## [Description of the task]
Extract every line of the material that holds the string "radius".

== == ==

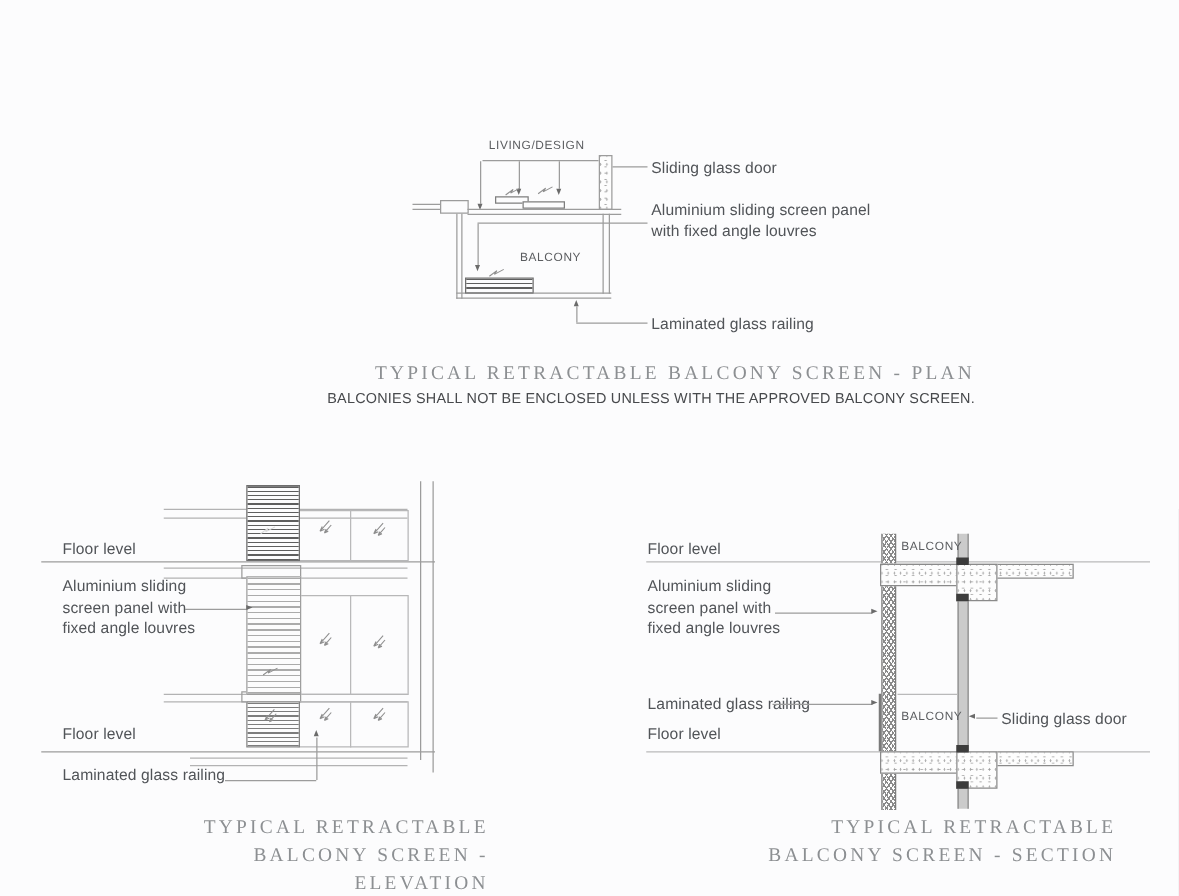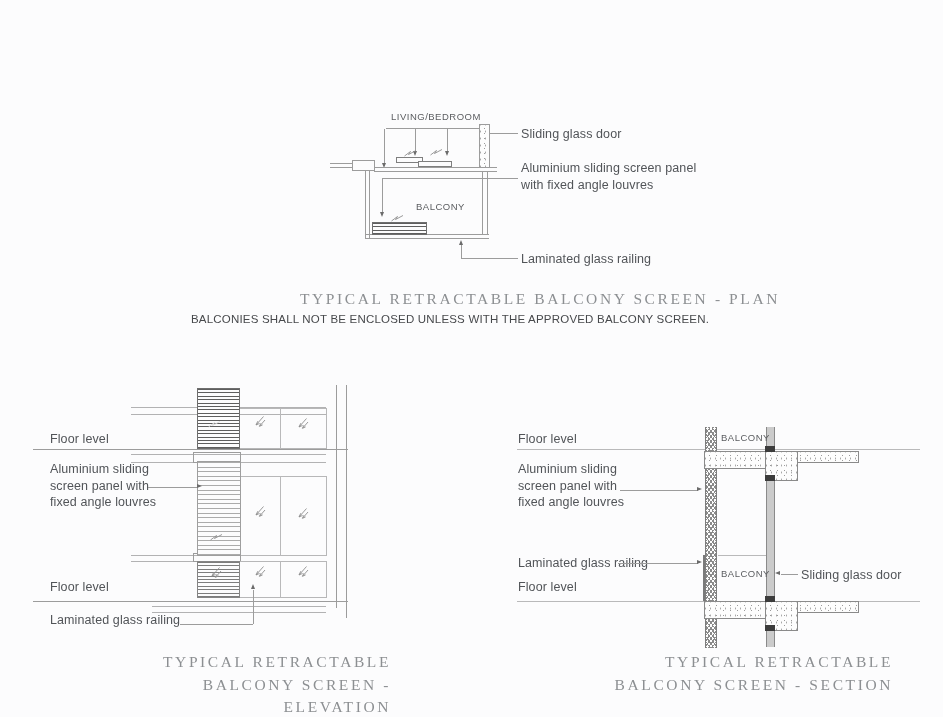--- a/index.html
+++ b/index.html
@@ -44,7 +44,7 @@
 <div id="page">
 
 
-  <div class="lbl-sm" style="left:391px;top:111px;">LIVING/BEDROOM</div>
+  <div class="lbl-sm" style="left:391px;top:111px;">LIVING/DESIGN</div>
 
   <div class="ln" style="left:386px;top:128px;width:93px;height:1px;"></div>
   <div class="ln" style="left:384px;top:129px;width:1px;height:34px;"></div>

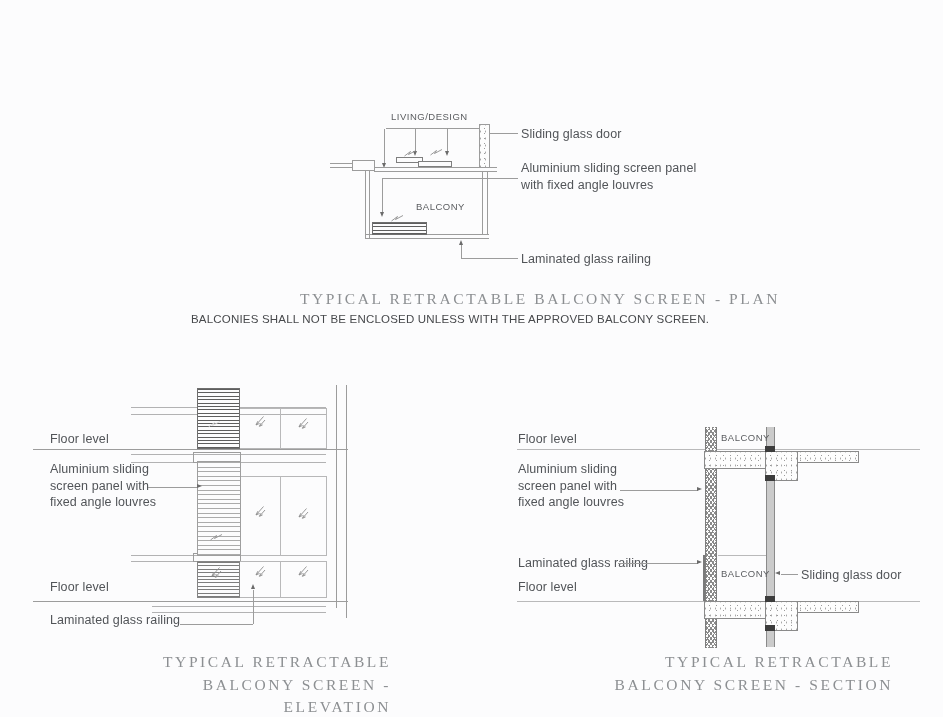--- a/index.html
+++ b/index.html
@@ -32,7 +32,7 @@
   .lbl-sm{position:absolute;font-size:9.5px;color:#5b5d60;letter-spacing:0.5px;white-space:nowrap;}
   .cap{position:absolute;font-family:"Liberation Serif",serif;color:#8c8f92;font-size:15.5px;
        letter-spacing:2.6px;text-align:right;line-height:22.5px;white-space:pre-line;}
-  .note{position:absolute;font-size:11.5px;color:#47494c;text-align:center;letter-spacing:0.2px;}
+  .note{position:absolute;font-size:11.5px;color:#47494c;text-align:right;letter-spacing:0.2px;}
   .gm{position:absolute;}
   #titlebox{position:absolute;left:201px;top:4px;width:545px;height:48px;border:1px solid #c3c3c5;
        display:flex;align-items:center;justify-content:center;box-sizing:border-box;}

== == ==

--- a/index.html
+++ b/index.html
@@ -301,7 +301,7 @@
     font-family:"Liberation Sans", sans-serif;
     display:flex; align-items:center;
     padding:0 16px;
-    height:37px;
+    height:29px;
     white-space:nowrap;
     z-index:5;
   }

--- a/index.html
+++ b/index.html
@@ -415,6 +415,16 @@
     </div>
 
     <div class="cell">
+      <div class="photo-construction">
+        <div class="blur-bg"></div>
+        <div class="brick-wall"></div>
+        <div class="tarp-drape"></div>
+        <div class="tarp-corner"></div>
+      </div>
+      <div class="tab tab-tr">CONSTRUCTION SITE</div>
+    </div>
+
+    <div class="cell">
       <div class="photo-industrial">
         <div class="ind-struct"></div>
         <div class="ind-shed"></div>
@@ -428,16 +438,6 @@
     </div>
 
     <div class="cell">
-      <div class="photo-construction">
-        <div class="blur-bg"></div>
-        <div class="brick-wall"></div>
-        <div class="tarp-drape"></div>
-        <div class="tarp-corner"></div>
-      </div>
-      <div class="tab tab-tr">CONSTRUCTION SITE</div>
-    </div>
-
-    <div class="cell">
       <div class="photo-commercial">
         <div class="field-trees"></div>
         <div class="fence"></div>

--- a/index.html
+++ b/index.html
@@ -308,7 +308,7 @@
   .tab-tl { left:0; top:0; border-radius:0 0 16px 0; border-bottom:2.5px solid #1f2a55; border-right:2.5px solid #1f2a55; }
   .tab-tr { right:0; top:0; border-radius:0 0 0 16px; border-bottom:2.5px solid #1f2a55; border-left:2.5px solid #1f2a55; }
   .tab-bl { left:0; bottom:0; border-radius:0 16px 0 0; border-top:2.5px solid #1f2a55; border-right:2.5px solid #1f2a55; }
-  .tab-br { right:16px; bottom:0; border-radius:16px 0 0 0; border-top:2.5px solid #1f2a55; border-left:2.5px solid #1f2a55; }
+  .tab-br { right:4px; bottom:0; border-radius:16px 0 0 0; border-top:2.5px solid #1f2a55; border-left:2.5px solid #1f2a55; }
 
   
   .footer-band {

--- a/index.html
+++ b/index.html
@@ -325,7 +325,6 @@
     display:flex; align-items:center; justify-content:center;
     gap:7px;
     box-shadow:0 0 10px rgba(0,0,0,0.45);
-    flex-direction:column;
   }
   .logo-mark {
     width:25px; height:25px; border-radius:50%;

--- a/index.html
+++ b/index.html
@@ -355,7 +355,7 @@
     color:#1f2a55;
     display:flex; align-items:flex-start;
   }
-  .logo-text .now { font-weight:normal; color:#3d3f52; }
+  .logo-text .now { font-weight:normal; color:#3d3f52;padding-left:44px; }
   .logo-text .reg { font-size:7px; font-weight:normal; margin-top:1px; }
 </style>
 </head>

== == ==

## [Completed exercise]
   .tab-tl { left:0; top:0; border-radius:0 0 16px 0; border-bottom:2.5px solid #1f2a55; border-right:2.5px solid #1f2a55; }
   .tab-tr { right:0; top:0; border-radius:0 0 0 16px; border-bottom:2.5px solid #1f2a55; border-left:2.5px solid #1f2a55; }
   .tab-bl { left:0; bottom:0; border-radius:0 16px 0 0; border-top:2.5px solid #1f2a55; border-right:2.5px solid #1f2a55; }
-  .tab-br { right:16px; bottom:0; border-radius:16px 0 0 0; border-top:2.5px solid #1f2a55; border-left:2.5px solid #1f2a55; }
+  .tab-br { right:4px; bottom:0; border-radius:16px 0 0 0; border-top:2.5px solid #1f2a55; border-left:2.5px solid #1f2a55; }
     width:25px; height:25px; border-radius:50%;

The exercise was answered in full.